Frozen vision foundation models serve as strong tokenizers for latent diffusion models when paired with a new decoder.

A machine-rendered reading of the paper's core claim, the machinery that carries it, and where it could break.

The paper sets out to show that Vision Foundation Models can be used directly and frozen as encoders in the tokenizer for Latent Diffusion Models, avoiding the weakening effect that distillation has on their representations. A custom decoder is trained to turn the semantic-rich VFM features back into realistic images, creating the VFM-VAE. This design lets the authors examine how different tokenizer representations shape the diffusion training process and produce better alignment between the two components. The outcome is markedly faster progress toward high-quality generation, reaching a gFID of 2.22 without classifier-free guidance after only 80 epochs and 1.62 after 640 epochs.

Core claim

By freezing a Vision Foundation Model and training only a new decoder, the VFM-VAE lets semantic features from the VFM serve as the latent space for diffusion models. This bypasses distillation losses that degrade original VFM robustness and supports a systematic study of representation effects across diffusion training steps.

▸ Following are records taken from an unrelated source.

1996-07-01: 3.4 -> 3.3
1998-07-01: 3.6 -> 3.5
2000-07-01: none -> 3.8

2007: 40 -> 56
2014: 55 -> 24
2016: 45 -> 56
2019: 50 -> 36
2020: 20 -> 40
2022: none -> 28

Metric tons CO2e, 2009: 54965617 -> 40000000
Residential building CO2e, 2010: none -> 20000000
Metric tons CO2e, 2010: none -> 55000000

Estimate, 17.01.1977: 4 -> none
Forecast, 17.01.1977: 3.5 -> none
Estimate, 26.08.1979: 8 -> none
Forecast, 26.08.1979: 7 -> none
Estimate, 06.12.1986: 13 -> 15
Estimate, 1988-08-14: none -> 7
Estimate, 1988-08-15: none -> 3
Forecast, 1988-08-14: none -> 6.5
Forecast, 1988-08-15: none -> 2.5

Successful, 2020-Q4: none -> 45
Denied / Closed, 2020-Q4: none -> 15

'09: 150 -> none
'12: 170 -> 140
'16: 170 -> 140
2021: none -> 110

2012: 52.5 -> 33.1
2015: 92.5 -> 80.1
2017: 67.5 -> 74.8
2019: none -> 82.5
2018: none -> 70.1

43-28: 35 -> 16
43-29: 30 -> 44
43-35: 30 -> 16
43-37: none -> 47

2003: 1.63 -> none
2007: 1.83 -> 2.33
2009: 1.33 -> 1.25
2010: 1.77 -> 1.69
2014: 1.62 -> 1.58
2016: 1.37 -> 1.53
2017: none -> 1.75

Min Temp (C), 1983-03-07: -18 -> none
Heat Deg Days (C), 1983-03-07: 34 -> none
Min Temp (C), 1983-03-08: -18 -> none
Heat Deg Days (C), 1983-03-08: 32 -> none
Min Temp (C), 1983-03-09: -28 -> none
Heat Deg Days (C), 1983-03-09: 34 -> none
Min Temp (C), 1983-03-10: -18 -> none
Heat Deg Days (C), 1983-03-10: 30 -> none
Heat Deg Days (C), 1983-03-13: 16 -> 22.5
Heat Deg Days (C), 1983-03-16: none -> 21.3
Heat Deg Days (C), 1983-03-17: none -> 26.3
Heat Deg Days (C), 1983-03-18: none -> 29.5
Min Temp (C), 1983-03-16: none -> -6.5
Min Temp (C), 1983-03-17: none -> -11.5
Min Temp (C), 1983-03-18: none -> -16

The resulting dual alignment yields concrete gains: gFID without CFG drops to 2.22 in 80 epochs, a claimed 10 times speedup over earlier tokenizers, and reaches 1.62 after 640 epochs.

What carries the argument

VFM-VAE tokenizer consisting of a frozen Vision Foundation Model encoder that supplies semantic features and a newly designed decoder that reconstructs images from those features.

If this is right

  • Latent diffusion training reaches usable image quality in far fewer epochs than with conventional tokenizers.
  • Robust semantic features from frozen VFMs improve representation learning throughout the diffusion process.
  • Dual-side alignment between tokenizer and diffusion model produces measurable gains in final generation metrics.
  • Continued training beyond the initial 80 epochs further reduces gFID without requiring changes to the tokenizer.

Where Pith is reading between the lines

These are editorial extensions of the paper, not claims the author makes directly.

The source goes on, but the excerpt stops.